However, LB 1048 unanimously passed the Nebraska Unicam late last week and was signed into law by Governor Dave Heinemann (R) on Wednesday, April 9.
From February, here's the impact of the bill for the presidential nomination process in Nebraska in 2016:
- State parties have to submit delegate selection plans to the Nebraska Secretary of State by December 1 in the year prior to the presidential election.
- Those plans should allocate at least 80% of the total number of delegates to candidates based on the results of a primary or caucuses.
- The plans must also specify how or if those delegates would be bound to particular candidates.
- Finally, those plans must also set a minimum threshold of 15% in the primary for a candidate to eligible for any delegates whether allocated proportionally or in a winner-take-all manner.
The above changes to the law will be more consequential to Republican Conrnhuskers. The primary has always been used as an advisory beauty contest and the beginning stages of the caucus process had no direct bearing on the selection of delegates.
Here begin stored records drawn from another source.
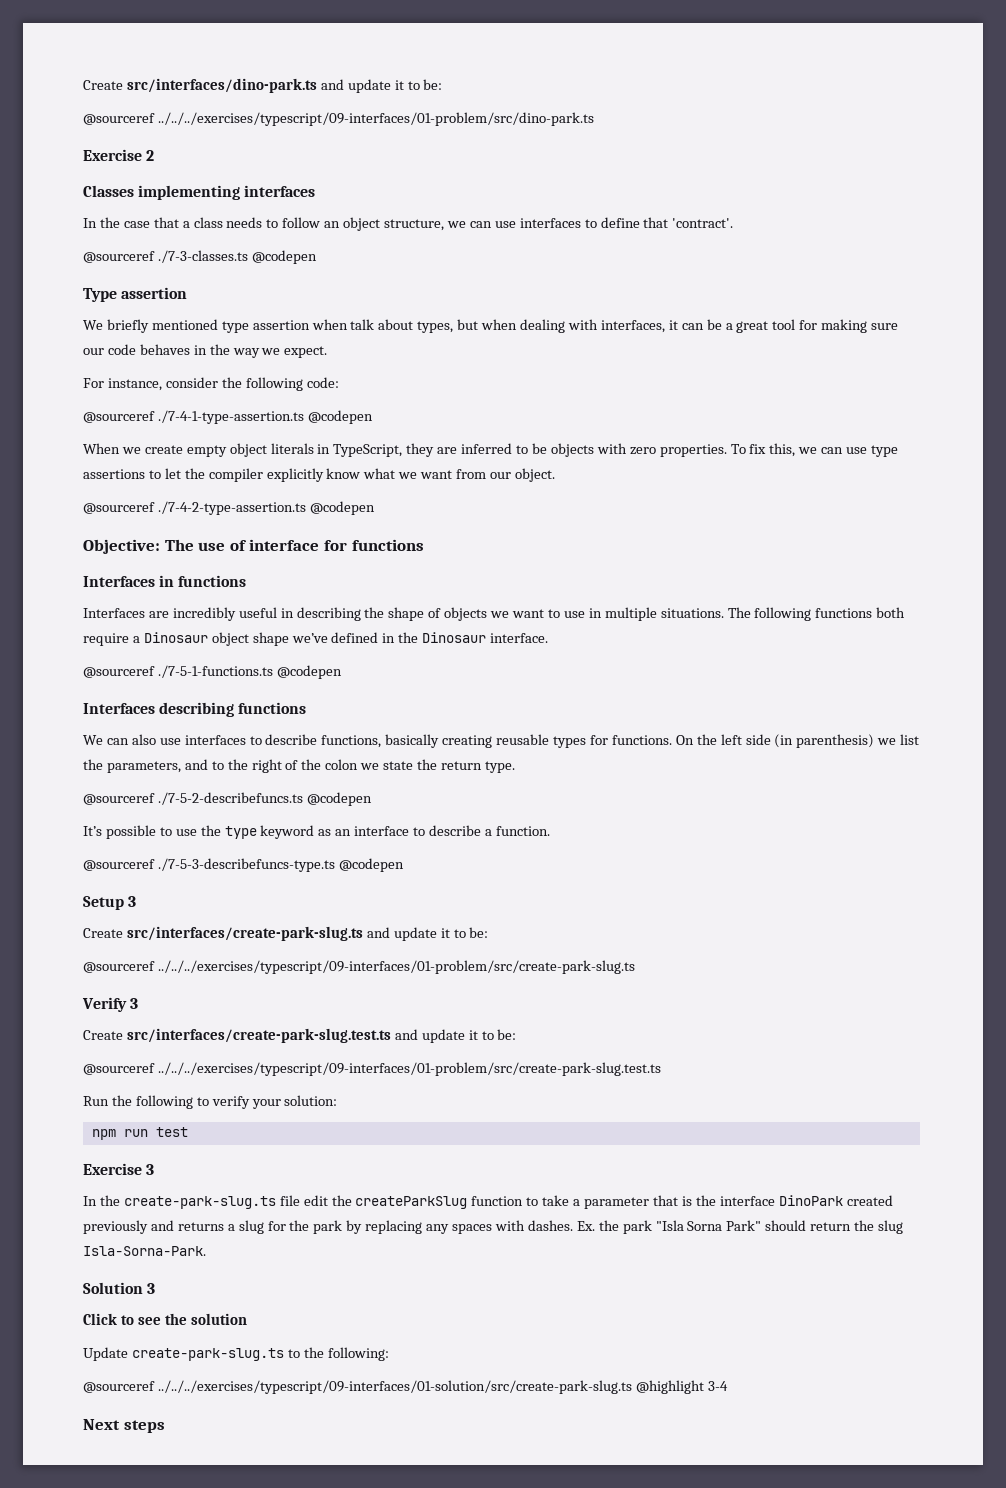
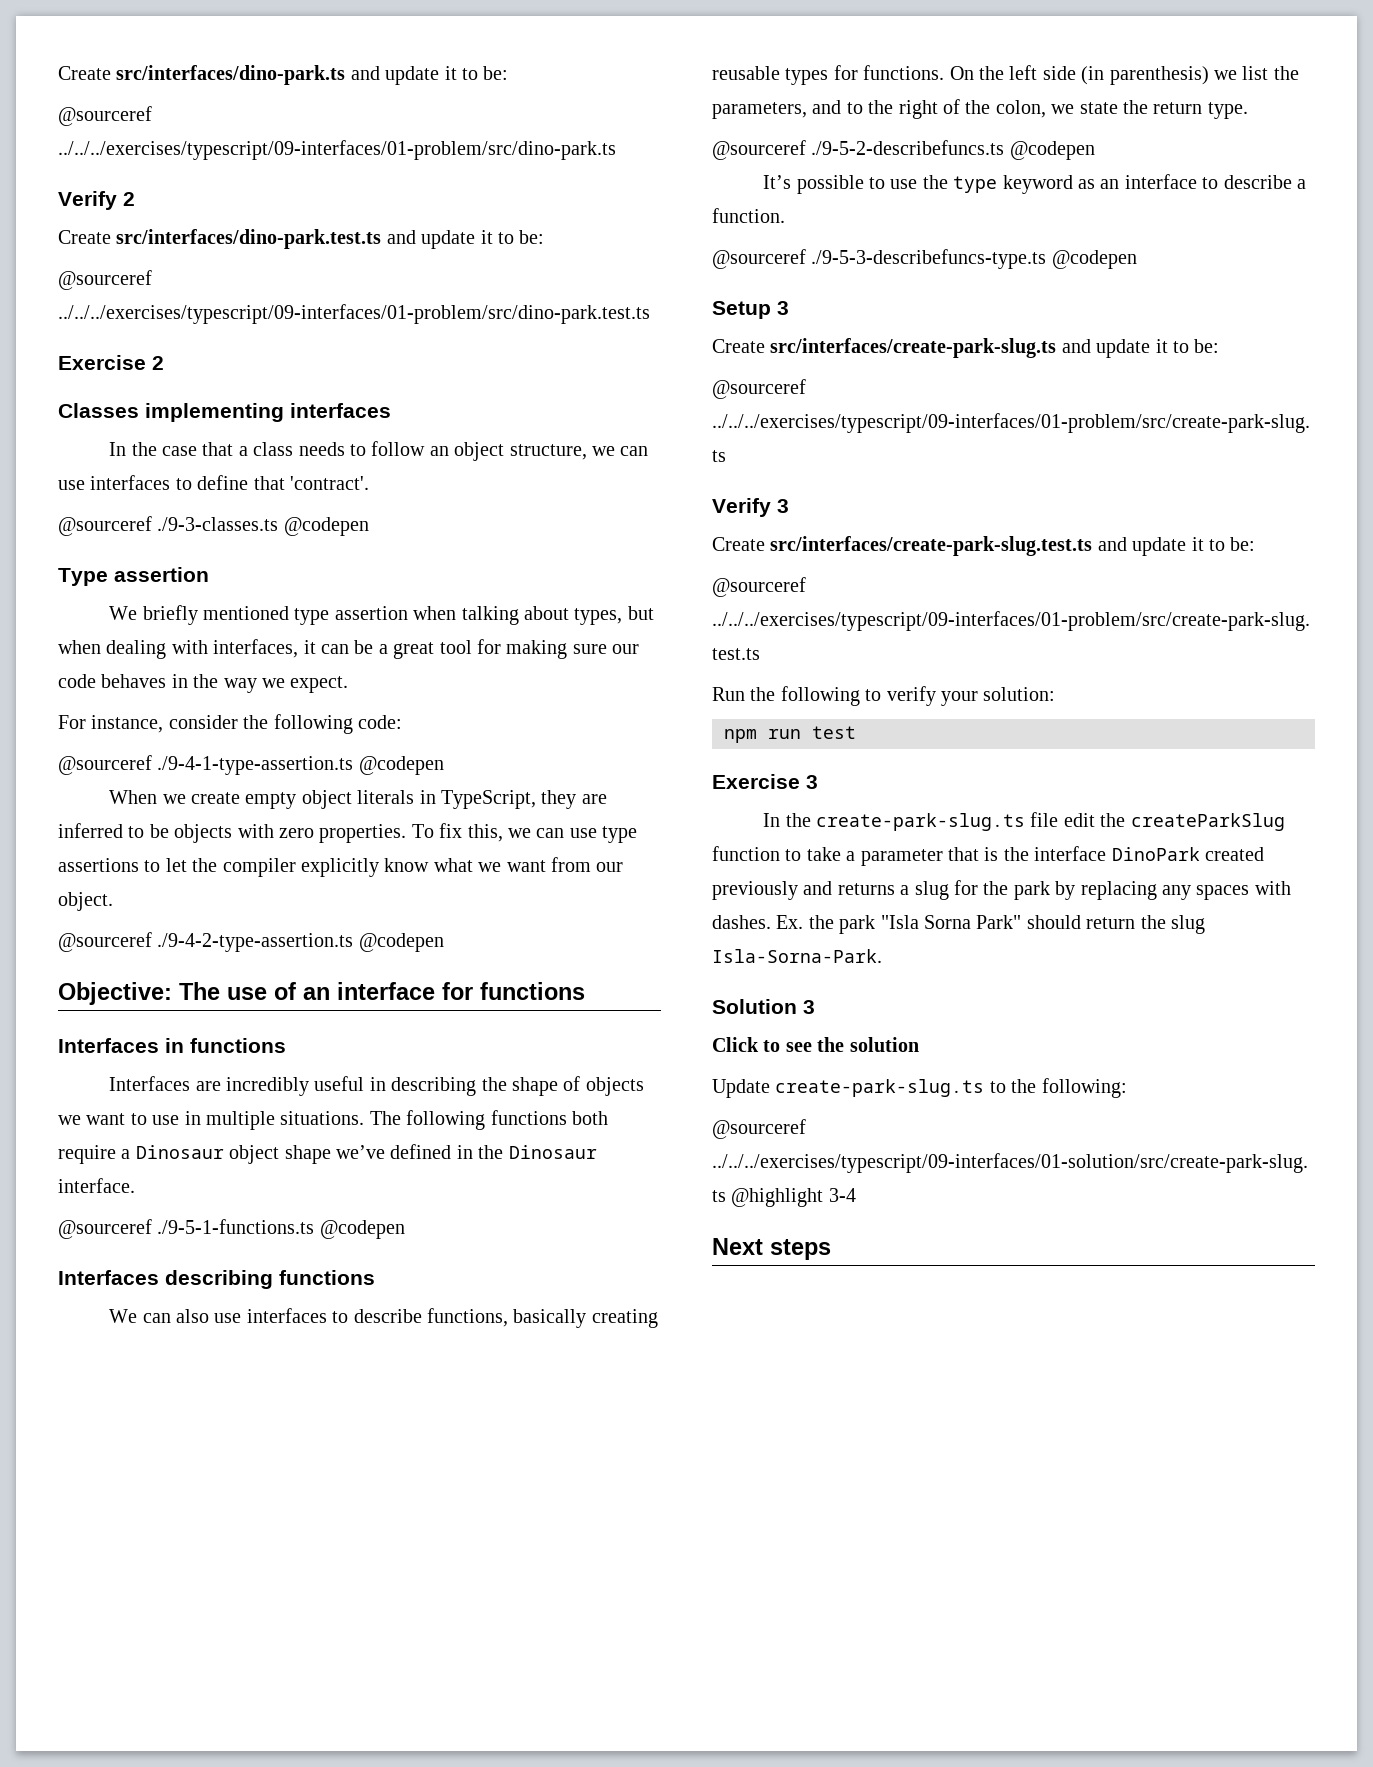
+ Verify 2
+ Create src/interfaces/dino-park.test.ts and update it to be:
+ @sourceref ../../../exercises/typescript/09-interfaces/01-problem/src/dino-park.test.ts
- @sourceref ./7-3-classes.ts @codepen
+ @sourceref ./9-3-classes.ts @codepen
- We briefly mentioned type assertion when talk about types, but when dealing with interfaces, it can be a great tool for making sure our code behaves in the way we expect.
+ We briefly mentioned type assertion when talking about types, but when dealing with interfaces, it can be a great tool for making sure our code behaves in the way we expect.
- @sourceref ./7-4-1-type-assertion.ts @codepen
+ @sourceref ./9-4-1-type-assertion.ts @codepen
- @sourceref ./7-4-2-type-assertion.ts @codepen
+ @sourceref ./9-4-2-type-assertion.ts @codepen
- Objective: The use of interface for functions
+ Objective: The use of an interface for functions
- @sourceref ./7-5-1-functions.ts @codepen
+ @sourceref ./9-5-1-functions.ts @codepen
- On the left side (in parenthesis) we list the parameters, and to the right of the colon we state the return type.
+ On the left side (in parenthesis) we list the parameters, and to the right of the colon, we state the return type.
- @sourceref ./7-5-2-describefuncs.ts @codepen
+ @sourceref ./9-5-2-describefuncs.ts @codepen
- @sourceref ./7-5-3-describefuncs-type.ts @codepen
+ @sourceref ./9-5-3-describefuncs-type.ts @codepen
A certain number of delegates for a particular candidate did not have to be elected in a precinct based on the percentage of the vote that candidate received there. The only restrictions were 1) that potential delegates to the national convention had to file with the state and party (with a candidate preference) just after the primary and 2) only credentialed delegates to the state convention were eligible.
There was, however, no binding mechanism. Now there is. And it was consistent with the DNC delegate selection rules and with the new binding requirement that the RNC has added to its rules for 2016.